Два года назад Полонский упал с дрожек и ушиб колено, да так сильно, что встал на костыли.

— Лучше не спрашивай, Мих. Приковал себя за ногу на все лето к Австрии, принял сорок две ванны, а толку пшик. Но как я рад тебя видеть! «Михайлова забрали».

— И все поверили?

— Если бы шесть лет назад мне сказали такое, я бы лишь рассмеялся. А нынче весь Шахклуб всполошился.

— У вас там не шахматы, а клуб страха перед полицией, — сказала Людмила Петровна.

ГЛАВА ВТОРАЯ

Шесть лет назад они жили вместе с Полонским, снимая квартиру в Офицерской улице. Оба недавно приехали из провинции, Михайлов из Нижнего Новгорода, а Полонский из Тифлиса, сошлись, подружились и зажили типичной жизнью столичных литераторов, притом холостяков. Чай, сахар и хлеб были общие, а обедать шли куда бог поведет. Получив деньги в редакции, любили посидеть в злачных местах на Невском, захаживали в трактир Демута, в ресторан Палкина, посиживали и с француженками и с балетными корифейками, чередуя посиживания с посещением салона Марии Федоровны Штакеншнейдер, жены придворного архитектора, в роскошном доме на Миллионной; наведывались и в салон Анастасии Толстой, которая была на тридцать три года моложе своего супруга, графа Федора Толстого, вице-президента Академии художеств (миниатюрами графа восхищался Гете).

Михайлов любил поволочиться за женщинами — что было, то было, — побед своих не скрывал, а порой их преувеличивал, и Полонский ему завидовал. «Почему тебя любят женщины, а меня нет? Или моя наружность слишком проигрывает рядом с твоей?» Благородный Яков Петрович не мог сказать, разумеется, что такой наружности, как у Михайлова, во всем Петербурге второй не сыщешь — скуластый, черный, лицо желтое, глаза щелками, да к тому же в толстых очках. Недруги Михайлова находили его безобразным, а друзья — исключительно обаятельным, остроумным, душа человеком. Друзей, слава богу, было у него гораздо больше, чем недругов. На сетования Полонского Михайлов отвечал его же стихами: «Улыбнись природе! Верь знаменованью! Нет конца стремленью, — есть конец страданью!»

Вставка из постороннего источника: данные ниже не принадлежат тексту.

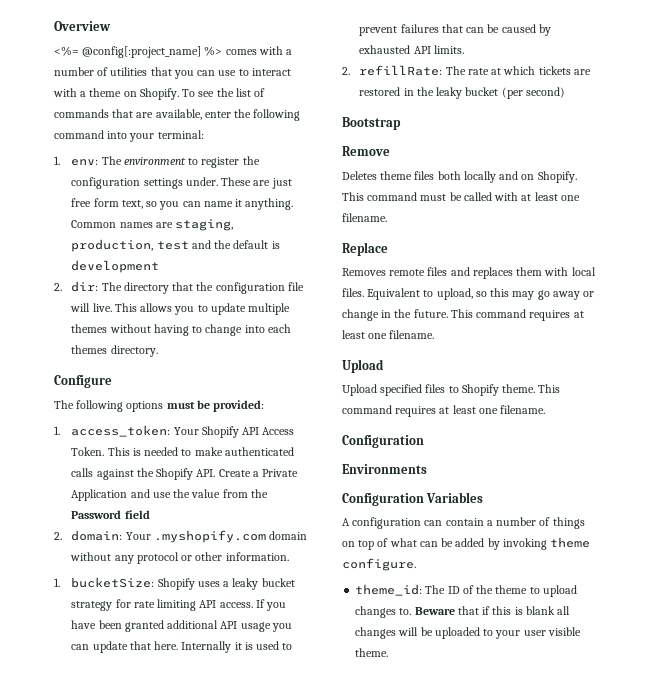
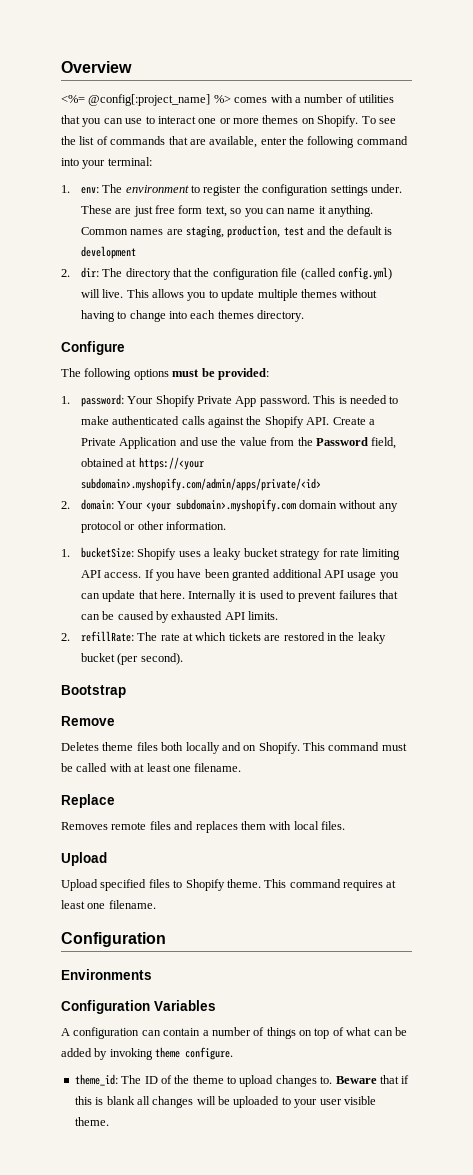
[53,88,122,97] with a theme -> [198,115,299,124] one or more themes
(304, 286) none -> [300,267,392,280] (called config.yml)
[71,425,171,437] access_token: -> [80,394,124,407] password:
[242,427,295,435] [71,447,105,456] API Access Token. -> [196,395,310,407] Private App password.
[124,510,150,519] field -> [371,437,397,449] [80,457,204,470] [80,478,321,491] field, obtained at https://<your subdomain>.myshopify.com/admin/apps/private/<id>
[153,530,266,543] .myshopify.com -> [145,499,296,512] <your subdomain>.myshopify.com
[525,87,565,98] second) -> [140,653,183,665] second).
[367,288,595,300] [342,309,584,321] [342,330,435,339] Equivalent to upload, so this may go away or change in the future. This command requires at least one filename. -> (345, 825) none

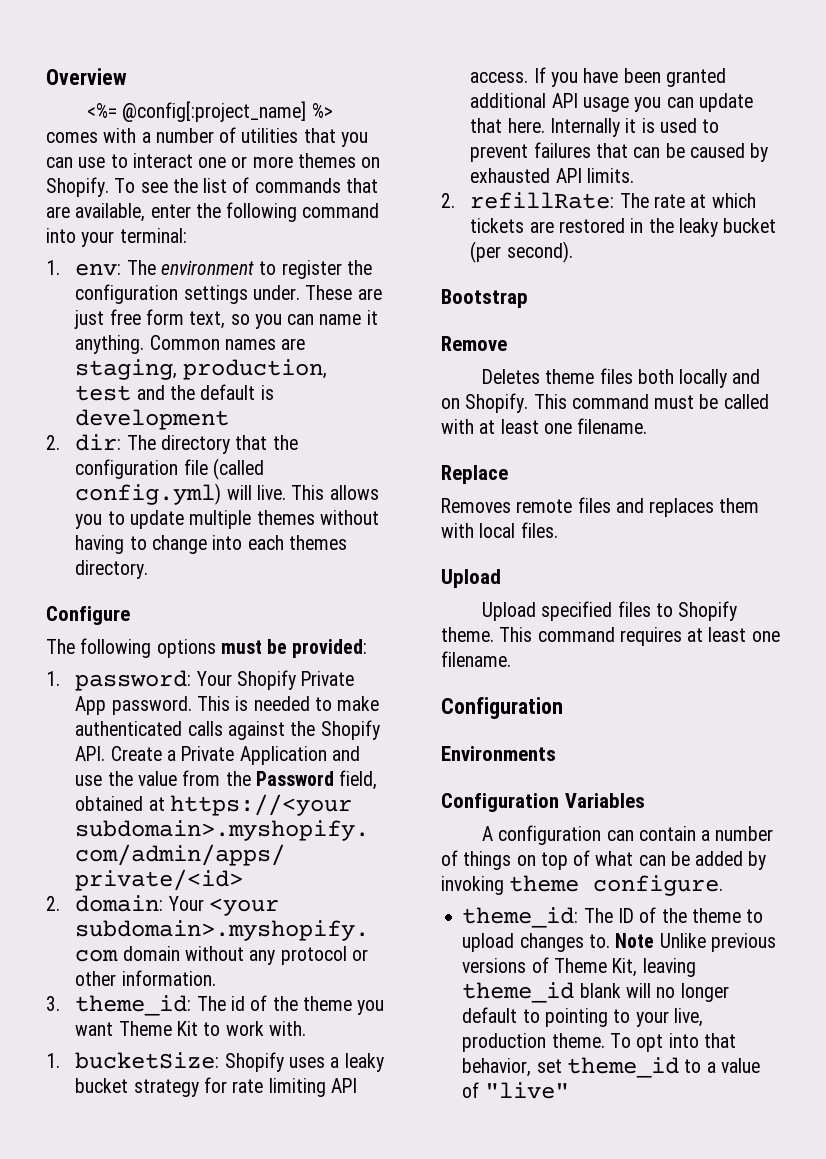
(226, 525) none -> [46,995,385,1016] [75,1021,306,1036] // 3. theme_id: The id of the theme you want Theme Kit to work with.
[335,1075,410,1084] [74,1096,376,1108] [74,1117,109,1126] Beware that if this is blank all changes will be uploaded to your user visible theme. -> [615,933,776,952] [462,957,696,977] [462,982,729,1003] [462,1007,703,1027] [462,1033,736,1052] [462,1057,760,1078] [462,1082,569,1099] Note Unlike previous versions of Theme Kit, leaving theme_id blank will no longer default to pointing to your live, production theme. To opt into that behavior, set theme_id to a value of "live"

У них бывали слегка чопорный, увлеченный античностью Аполлон Майков, кроткий Мей, неукротимый в своей язвительности Щербина, лейб-улан красавец Гербель, молодой и достаточно безрассудный, если учесть, что ни с того ни с сего он затеял рискованное издание переводов Шиллера; бывал Василий Курочкин, в недавнем прошлом гвардейский офицер, а ныне поэт и переводчик Беранже. Заходил к Михайлову и Чернышевский на правах давнего друга. Он сотрудничал у Некрасова в «Современнике» и в последний год стремительно приобрел известность, хотя и скандальную, в среде литераторов. Молодежь им восторгалась, а Тургенев, Григорович и особенно Дружинин не могли говорить о нем без зубовного скрежету за твердость его позиции.